PROBLEM:
Reproduce the records precisely. Omit every picture.

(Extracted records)

'''

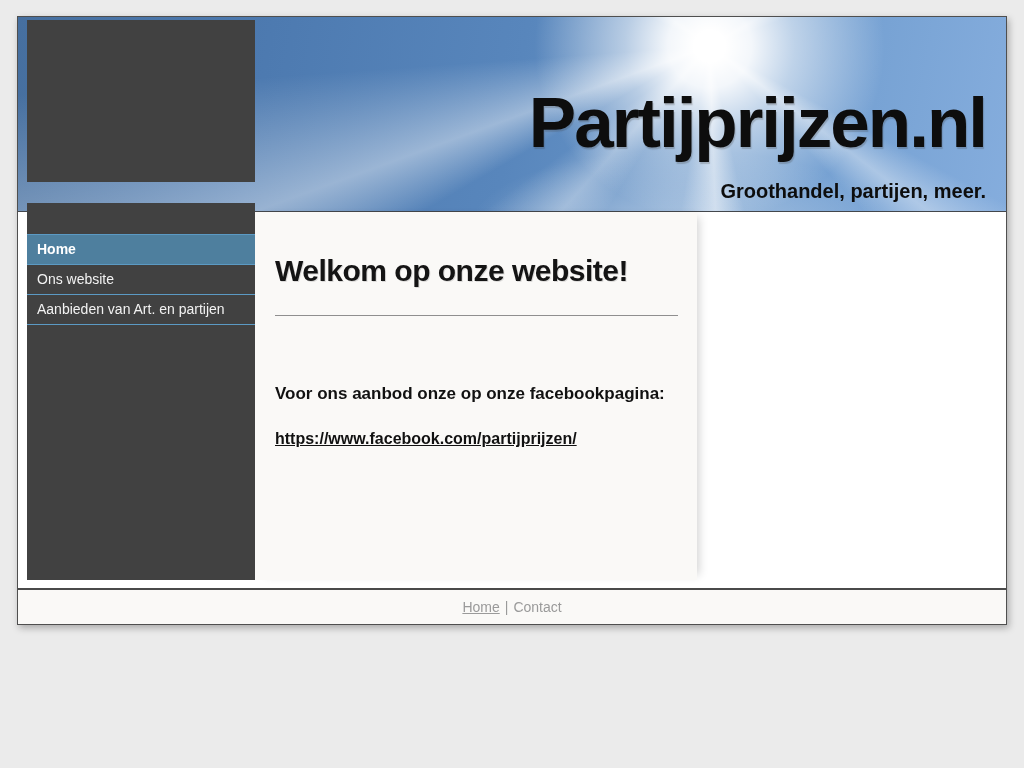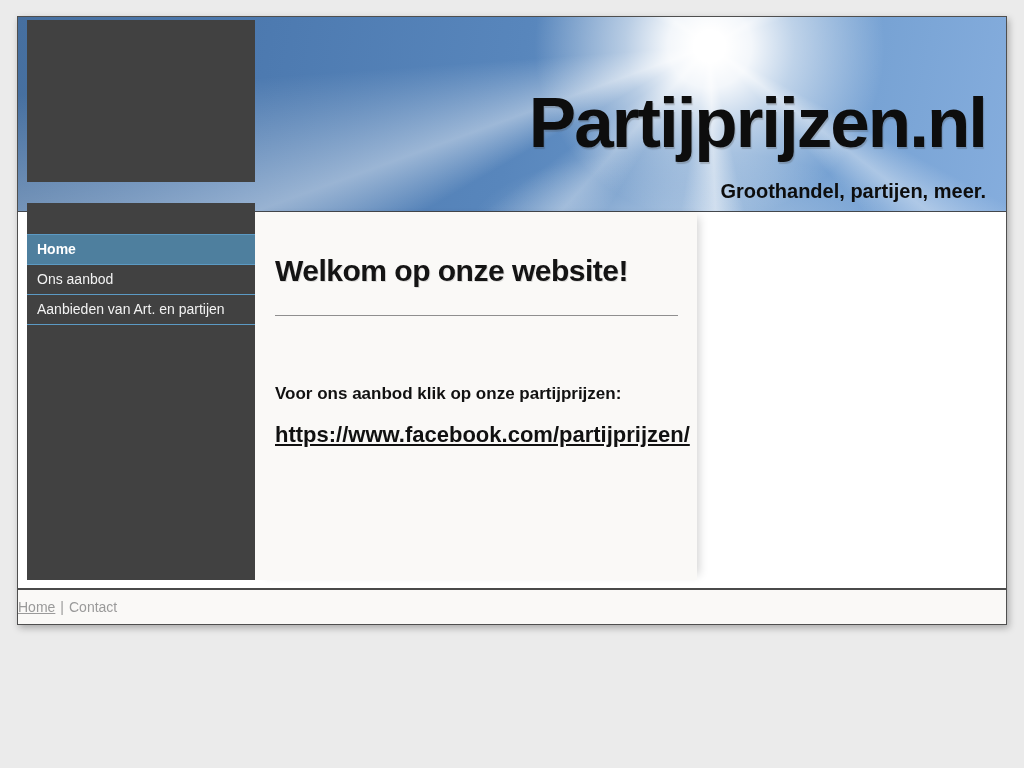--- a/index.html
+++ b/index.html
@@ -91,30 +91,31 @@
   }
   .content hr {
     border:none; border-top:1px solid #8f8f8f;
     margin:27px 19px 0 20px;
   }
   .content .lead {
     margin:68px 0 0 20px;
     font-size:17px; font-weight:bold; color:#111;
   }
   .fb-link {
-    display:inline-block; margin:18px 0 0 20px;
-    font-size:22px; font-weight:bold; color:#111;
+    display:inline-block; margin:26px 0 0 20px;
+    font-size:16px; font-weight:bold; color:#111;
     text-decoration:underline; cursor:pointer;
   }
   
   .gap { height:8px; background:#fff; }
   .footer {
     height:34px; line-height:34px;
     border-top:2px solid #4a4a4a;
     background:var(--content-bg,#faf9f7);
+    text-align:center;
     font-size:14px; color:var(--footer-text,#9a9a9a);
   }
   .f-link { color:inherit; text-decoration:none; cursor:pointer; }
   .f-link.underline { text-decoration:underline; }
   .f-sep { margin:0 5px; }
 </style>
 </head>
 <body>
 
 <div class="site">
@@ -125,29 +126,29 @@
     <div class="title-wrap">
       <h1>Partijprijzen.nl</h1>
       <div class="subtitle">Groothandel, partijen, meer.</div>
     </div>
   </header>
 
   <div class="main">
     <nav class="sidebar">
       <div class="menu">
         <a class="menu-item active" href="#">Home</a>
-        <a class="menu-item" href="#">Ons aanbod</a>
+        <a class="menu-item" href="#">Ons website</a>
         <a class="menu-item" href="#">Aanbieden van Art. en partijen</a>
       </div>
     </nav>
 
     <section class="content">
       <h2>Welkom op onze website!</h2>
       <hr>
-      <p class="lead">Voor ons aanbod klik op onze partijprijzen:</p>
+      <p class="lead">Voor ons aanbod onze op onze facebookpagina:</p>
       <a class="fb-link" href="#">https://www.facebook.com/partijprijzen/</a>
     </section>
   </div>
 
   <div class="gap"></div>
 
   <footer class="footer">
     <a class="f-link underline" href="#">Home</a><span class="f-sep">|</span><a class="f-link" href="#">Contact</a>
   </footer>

'''

THE ANSWER:
--- a/index.html
+++ b/index.html
@@ -91,30 +91,31 @@
   }
   .content hr {
     border:none; border-top:1px solid #8f8f8f;
     margin:27px 19px 0 20px;
   }
   .content .lead {
     margin:68px 0 0 20px;
     font-size:17px; font-weight:bold; color:#111;
   }
   .fb-link {
-    display:inline-block; margin:18px 0 0 20px;
-    font-size:22px; font-weight:bold; color:#111;
+    display:inline-block; margin:26px 0 0 20px;
+    font-size:16px; font-weight:bold; color:#111;
     text-decoration:underline; cursor:pointer;
   }
   
   .gap { height:8px; background:#fff; }
   .footer {
     height:34px; line-height:34px;
     border-top:2px solid #4a4a4a;
     background:var(--content-bg,#faf9f7);
+    text-align:center;
     font-size:14px; color:var(--footer-text,#9a9a9a);
   }
   .f-link { color:inherit; text-decoration:none; cursor:pointer; }
   .f-link.underline { text-decoration:underline; }
   .f-sep { margin:0 5px; }
 </style>
 </head>
 <body>
 
 <div class="site">
@@ -125,29 +126,29 @@
     <div class="title-wrap">
       <h1>Partijprijzen.nl</h1>
       <div class="subtitle">Groothandel, partijen, meer.</div>
     </div>
   </header>
 
   <div class="main">
     <nav class="sidebar">
       <div class="menu">
         <a class="menu-item active" href="#">Home</a>
-        <a class="menu-item" href="#">Ons aanbod</a>
+        <a class="menu-item" href="#">Ons website</a>
         <a class="menu-item" href="#">Aanbieden van Art. en partijen</a>
       </div>
     </nav>
 
     <section class="content">
       <h2>Welkom op onze website!</h2>
       <hr>
-      <p class="lead">Voor ons aanbod klik op onze partijprijzen:</p>
+      <p class="lead">Voor ons aanbod onze op onze facebookpagina:</p>
       <a class="fb-link" href="#">https://www.facebook.com/partijprijzen/</a>
     </section>
   </div>
 
   <div class="gap"></div>
 
   <footer class="footer">
     <a class="f-link underline" href="#">Home</a><span class="f-sep">|</span><a class="f-link" href="#">Contact</a>
   </footer>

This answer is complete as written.